Review

Terrorisiert unser Unterbewusstsein

Fassbinders "Die Dritte Generation" handelt von einer bunten Gruppe an deutschen Terroristen, die das Land ohne wirkliche politische Motivation bedrohen - gesteuert und geplant allerdings durch einen teuflischen Computerkonzern mit weitreichenderen, fast zynischen Hintergedanken...

IBM - Ich bin Mensch...?

Ehrlich gesagt übergehe ich Fassbinder zu oft, wenn es um die besten deutschen Regisseure der Nachkriegszeit geht. Denn sein Name kommt mir definitiv nicht so oft in den Sinn wie Herzog, Wenders oder von Donnersmarck. Dabei ist Fassbinder eventuell sogar der radikalste und "deutscheste" all dieser Ausnahmekönner. Allein mit "Welt am Draht", "Angst essen Seele auf" und der epischen Miniserie "Berlin Alexanderplatz" hat er sich und seine Themen nachhaltig in Stein gemeißelt. Woran liegt als sein "Unterschätzsein"? Vielleicht wirklich an den eher deutschen Themen, vielleicht an seiner Radikalität und Kälte, vielleicht an seiner klinischen Schmutzigkeit. Er war doch sehr ein Produkt seiner Zeit - was es jedoch null langweiliger macht in seinen Kosmos des geteilten (vielleicht indirekt sogar noch besetzten) Deutschland abzutauchen...

Fenster zur Zukunft

Und "Die Dritte Generation" ist da durchaus ein guter, weiterer Anker- und Einstiegspunkt. Selbst wen er (zurecht?) eher selten zu den wichtigeren Fassbinder-Werken gezählt wird. Doch er verkörpert die Themen, Vibes und Atmosphäre Fassbinders sehr, sehr gut, finde ich. Erzählerisch ist er etwas holprig und sprunghaft, die Motivationen und Logik sollte man nicht allzu hartnäckig hinterfragen. Zwischen Langeweile, Frust und Terrorismus, zwischen Großkonzernen und dem Teufel, der im Hintergrund die Strippen zieht. Das kann man kritisieren oder zumindest fragwürdig finden. Doch seine emotionale Wirkung verfehlt das nicht. Erst recht, wenn man wie wir aus diesem Land kommt. Und nicht will, dass es kaputt geht, egal ob von innen oder außen. Das ist immer imminent und dreckig, das ist deutsch und vor allem die unterschwellige Tonspur (voller Nachrichten, Popkultur, Dissonanzen, der alten Nationalhymne usw.) ist brutal, fies, unangenehm. Zwischen WGs und Fremdsteuerung. Zwischen Besatzung und Entmachtung. Zwischen Mord und Microsoft. Schwarzhumorig, bitter, böse.

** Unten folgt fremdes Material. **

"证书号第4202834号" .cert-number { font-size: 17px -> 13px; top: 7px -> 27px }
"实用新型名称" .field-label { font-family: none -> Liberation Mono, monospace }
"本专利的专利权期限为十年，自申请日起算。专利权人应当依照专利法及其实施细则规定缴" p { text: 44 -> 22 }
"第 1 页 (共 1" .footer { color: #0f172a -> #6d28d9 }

Ein Land, immer im inneren Tumult

Fazit: interessant wie Erde unter den Fingernägeln, bei der man nicht mehr genau weiß, wie diese dorthin gekommen ist... In Sachen Geschichte und Figuren hätte Fassbinder hier sicher noch wesentlich genauer und packender arbeiten können. Doch andererseits ist gerade diese lose, unpersönliche, unmotivierte, unklare und fragmentarische, eher thematisch konzentrierte Erzählweise effektiv. Ein sehr bissiges Zeitdokument. Eine Momentaufnahme Deutschlands, die nicht kleinzureden war. Leider. Kommunen, Killer, kuriose Kapitalismuskritik. Und Aschermittwoch ist das alles sicher nicht vorbei. Leider.

P.S.: Vor allem die immer wieder über das Bild fließenden Zwischentitel könnten zum Teil aktuelle Kommentare und Antworten und Diskussionen von Menschen aus den sozialen Medien sein... erschreckend. Fast prophetisch.